The uncertainty of COVID-19 and a pancession (pandemic-induced recession) of unknown duration, has meant the short-term bankruptcy risk for many airlines is at an all-time high.
It is becoming increasingly difficult for airlines to source finance through traditional private debt and equity pathways. But underlying this are some salient truths.
Many countries see mobility, airline jobs and a competitive aerospace sector as non-negotiables – and will do all they can to prevent the loss of a major airline.
Kenya’s Treasury has again agreed to inject cash into debt laden national carrier, Kenya Airways in the financial year starting July 2022, citing its role in supporting economic recovery, according to business daily.
This is after Stakeholders, in recommendations of the Budget Review and Outlook Paper (BROP), last month faulted the Treasury for not outlining a recovery plan for two troubled firms Kenya Airways (KQ) and Kenya Power and Lighting Company (KPLC) arguing that KQ and equally debt-laden KPLC were key in “fuelling economic growth and the creation of employment” and should be supported through cash injection in the budget.
“This is duly noted and will be done during sector allocations,” the Treasury wrote in the final BROP report which factored public input.”
The Treasury last Wednesday also opened a three-day public hearing forum which will inform sectoral budget proposals to be considered in the appropriation of the Budget Bill for the next financial year.
The bill should be ready for parliamentary approval by March 31—a month earlier than legal timeline— because of elections slated for August next year.
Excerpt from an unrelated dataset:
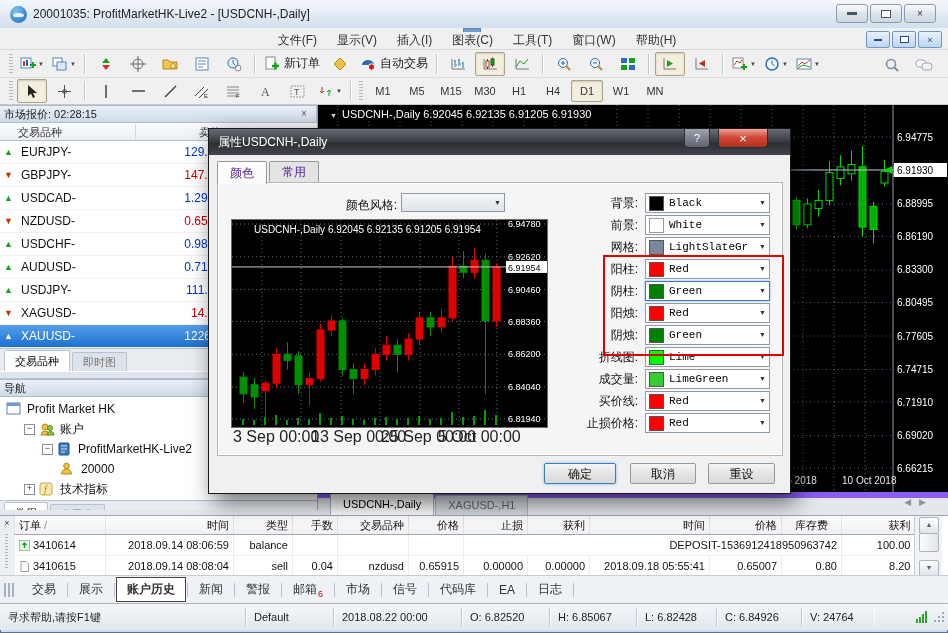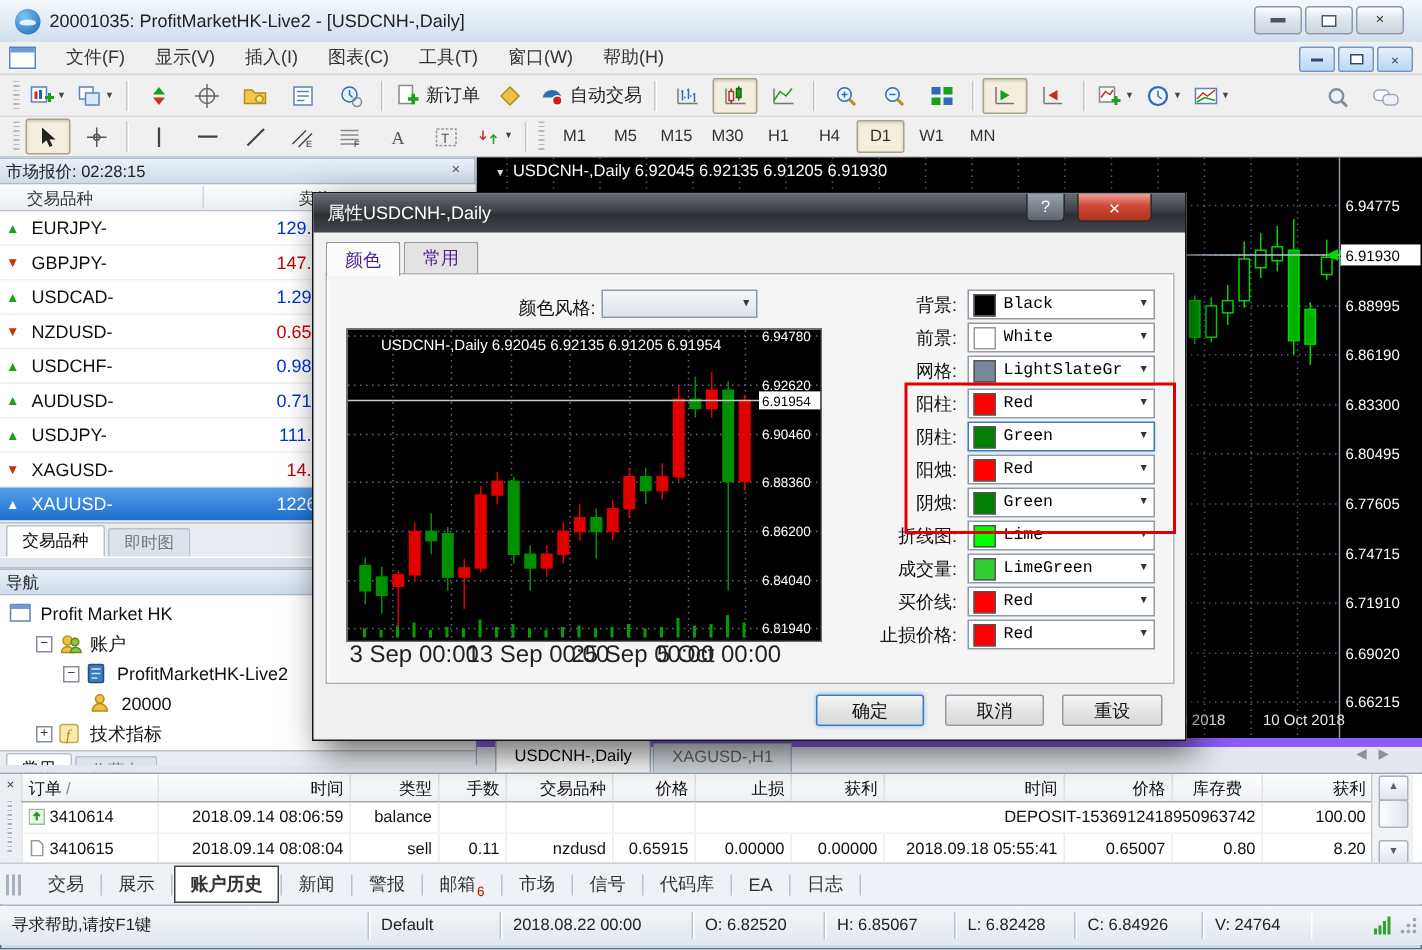"文件(F) 显示(V) 插入(I) 图表(C) 工具(T)" #menubar { flex-direction: none -> column }
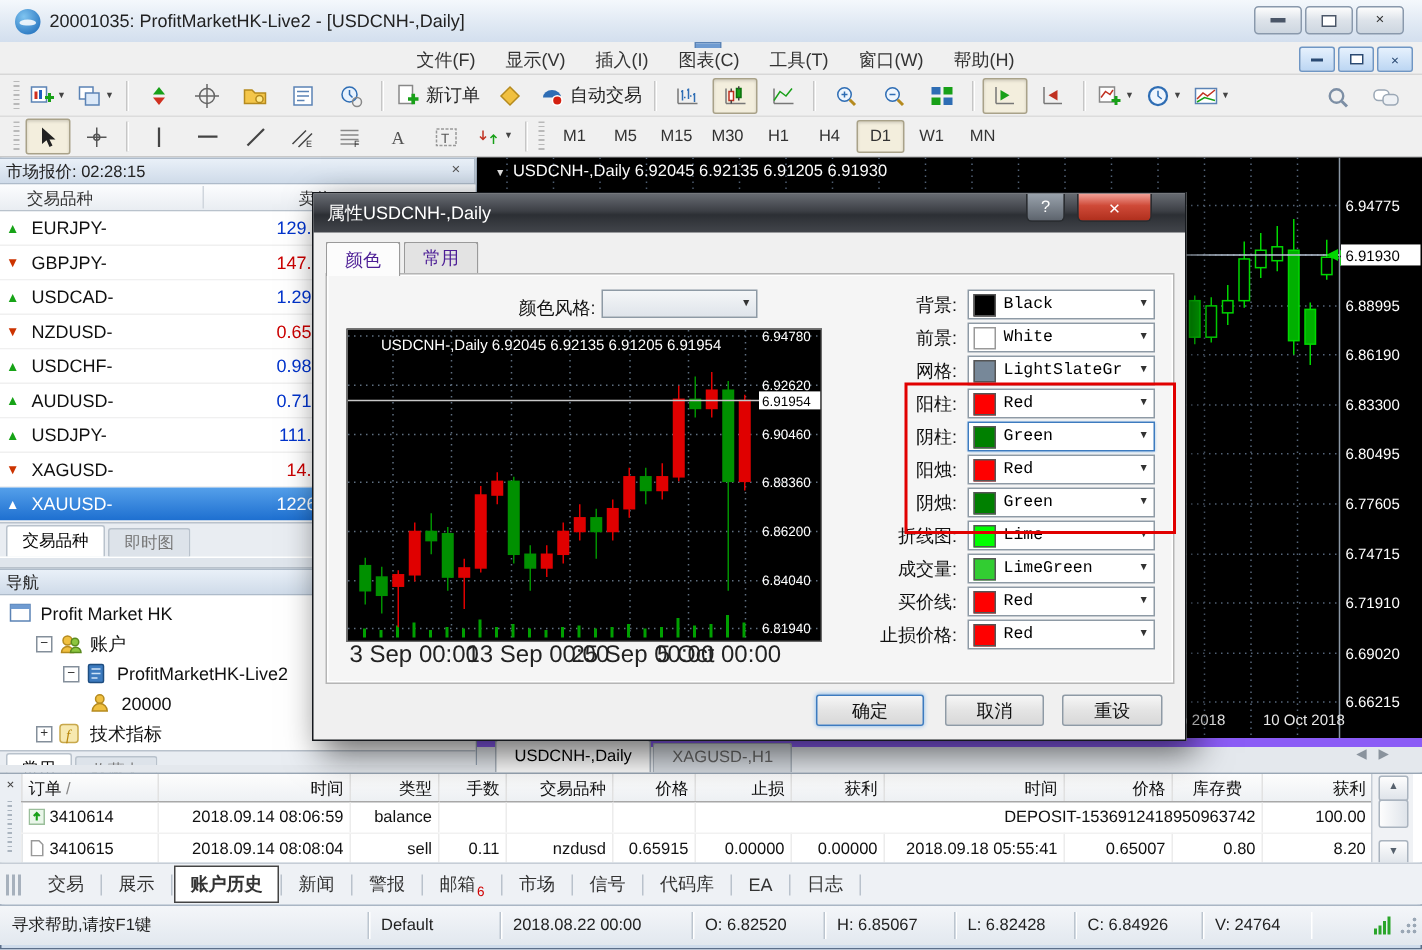"0.11" td { text: 0.11 -> 0.04 }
The Kenyan treasury, in last financial year ended June 2021, departed from its earlier International Monetary Fund (IMF)-backed stance which favoured long-term reforms to solve cash flow challenges facing state-controlled firms and parastatals instead of bailouts. This is after it pumped additional USD 90 million into Kenya Airways.
The national carrier has continued to make its plea clear for additional cash from anchor shareholder, the government, to help it out of its precarious financial position with operating costs rising faster than revenue.
KQ’s total revenue during the period reduced by 9% to USD 245 Million, however the airline recorded an improved performance compared to a similar period in the previous year
“We are in a negative equity position, which means we are insolvent as an organisation, obviously made worse by the pandemic,” KQ chief executive Allan Kilavuka said on August 26.